● ACTION ITEM
Exact copies are required of the lines from the line containing "diff main origin/main" through the final line of the listing, both included, and of no other lines.

● DATASET EXCERPTS
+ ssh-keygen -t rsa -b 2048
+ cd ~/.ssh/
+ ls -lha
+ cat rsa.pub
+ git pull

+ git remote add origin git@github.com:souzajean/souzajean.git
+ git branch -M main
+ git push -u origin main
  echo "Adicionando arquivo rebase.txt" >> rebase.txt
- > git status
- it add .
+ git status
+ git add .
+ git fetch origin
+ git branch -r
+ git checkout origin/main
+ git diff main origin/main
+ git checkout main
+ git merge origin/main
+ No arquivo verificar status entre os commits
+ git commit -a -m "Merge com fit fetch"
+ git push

● ANSWER FOR THIS EXERCISE
+ git diff main origin/main
+ git checkout main
+ git merge origin/main
+ No arquivo verificar status entre os commits
+ git commit -a -m "Merge com fit fetch"
+ git push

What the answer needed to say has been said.